There's nothing magical about compassion. It's not like if the doctor just wishes you well hard enough, that'll make you get better. Should we stick to hand-crafted silicon chips, painstakingly etched by a former Swiss watchmaker full of compassion? Should compassionate telephone operators route your phonecall to its destination? If you want compassion, ask for a visit from the hospital chaplain.

LordKano · on May 6, 2015

There's nothing magical about compassion.

Unless, of course, you are the one in need of compassion.

If it's all about metrics, it's easy to decide that a given treatment comes with an expenditure is too great if only 20% of the patients are saved.

That would lead to 100% of the patients who might benefit from the aforementioned treatment being lost. But look at the bright side, you saved a bunch of money.

xamuel · on May 6, 2015

That sort of reasoning sounds very good if you're good-looking, charming, live in an affluent area, go to the same church as the doctor, etc. There's a very thin line between compassion and corruption, and neither should have any place in the formal decision-making of medicine. If everyone should be given the treatment, then make a rule saying everyone gets the treatment. Don't leave it up to doctors' compassion.
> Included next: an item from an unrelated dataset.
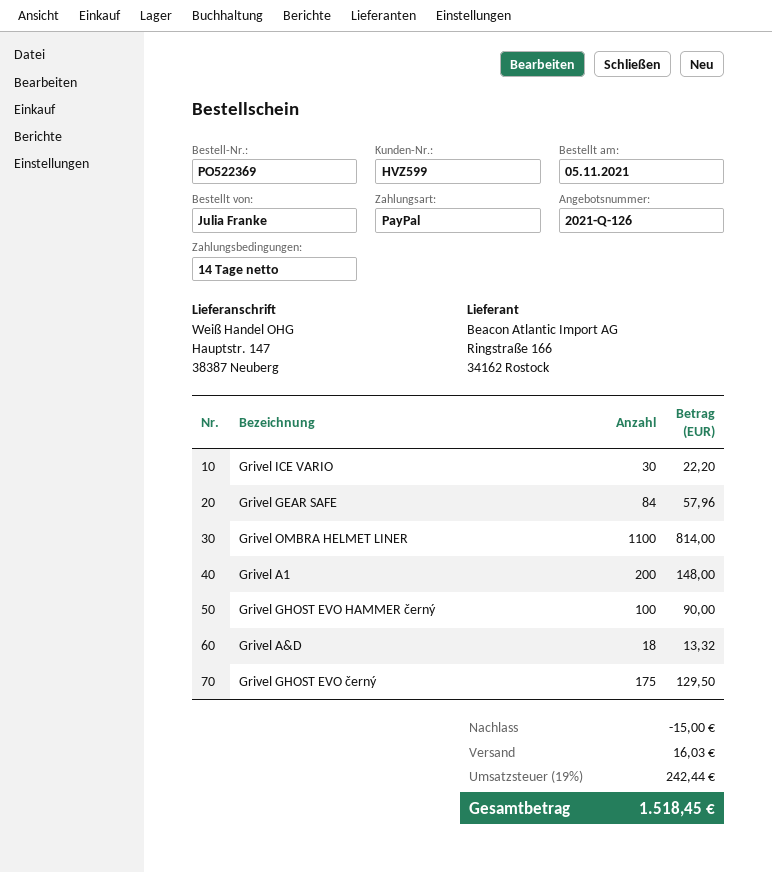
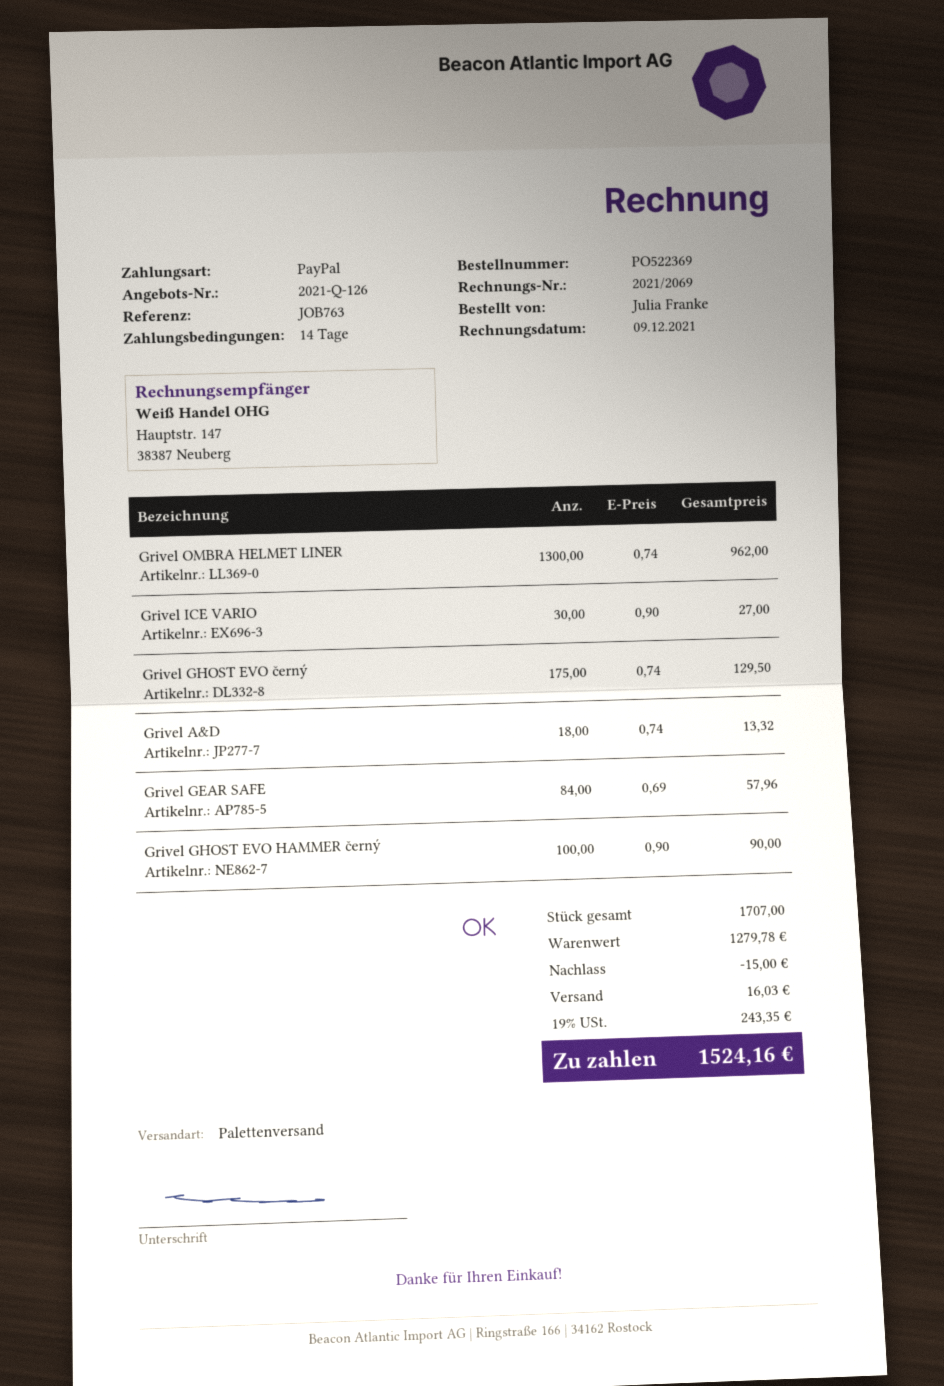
Grivel ICE VARIO: 30 for 22.20 -> 30 for 27.00
Grivel OMBRA HELMET LINER: 1100 for 814.00 -> 1300 for 962.00
Grivel A1: 200 for 148.00 -> none
tax: 19% = 242.44 -> 19% = 243.35
total: 1518.45 -> 1524.16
icebraining · on May 6, 2015

If the money is instead going to save 80% of the patients waiting for some other treatment, then good. If it's going to be used for other means, then your problem is not the machine decision, it's the person who allocated the money in that way.

maxander · on May 6, 2015

The biology is a bit more complicated than that, though. Sure, if we had a big database of all the correlation factors in some easily computer-readable format, standardized testing procedures that lined up with these factors, and an army of experts keeping all of this up-to-date, it would be easy to write a script to make it all work. But we don't, and (in my off-the-cuff estimation) such a project could wind up being of Human Genome Project-esque scale.

Watson is giving us a way of doing this when the available data is in a much less accommodating format (namely, scientific literature.) Not, perhaps, the biggest achievement ever, but pretty nifty and useful.

dunk010 · on May 7, 2015

Actually there are armies of experts keeping this all up to date, and some companies make a lot of money selling this as a service. The name of the role is "curator", and they basically map research to genetic variants, keeping a giant library up-to-date.

_delirium · on May 6, 2015

It is fairly impressive as a product/sales juggernaut, though. A lot of what Watson is doing is fairly standard expert systems + statistics, in a way very "classic AI" style, like the AI diagnosis systems of the '70s that achieved good results but never managed to surpass the deployment & political hurdles needed to get into hospitals. Besides benefiting from increased acceptance of computers in the hospital in general in the intervening years (iPads are everywhere now, and doctors look things up on the internet more than they'd like to admit), Watson has managed to put together the right combination of PR and politics to get it sold. Lots of managers, in both the medical field and elsewhere, seem willing to try out "deploying Watson" in a way they would never agree to "deploy an expert system".

gamegoblin · on May 6, 2015

I suspect the Star Trek (Voyager) episode you're referring to is:

http://en.memory-alpha.org/wiki/Critical_Care_%28episode%29

zobzu · on May 6, 2015

It's hard to judge and yes it's of course a PR piece. That said there's an interesting part to it.

Where it applies, I'd welcome computer based decision or control (for ex. surgical operations where precision is a must) over humans. I'd trust it with my life more than the humans directly, ultimately. We're just not as reliable as the tools we create.

nanl2053 · on May 6, 2015

It says in the article that each patient's data is 100GB. Definitely a PR piece, but you aren't going to do this work on a laptop.

FeepingCreature · on May 7, 2015

Well, the question is- does "compassion" lead to better treatment results on average?

Because if not, bring on the robot healthcare.

Karawebnetwork · on May 6, 2015

Watson is a new employee. Of course he isn't going to get all the responsibility yet. People don't trust him.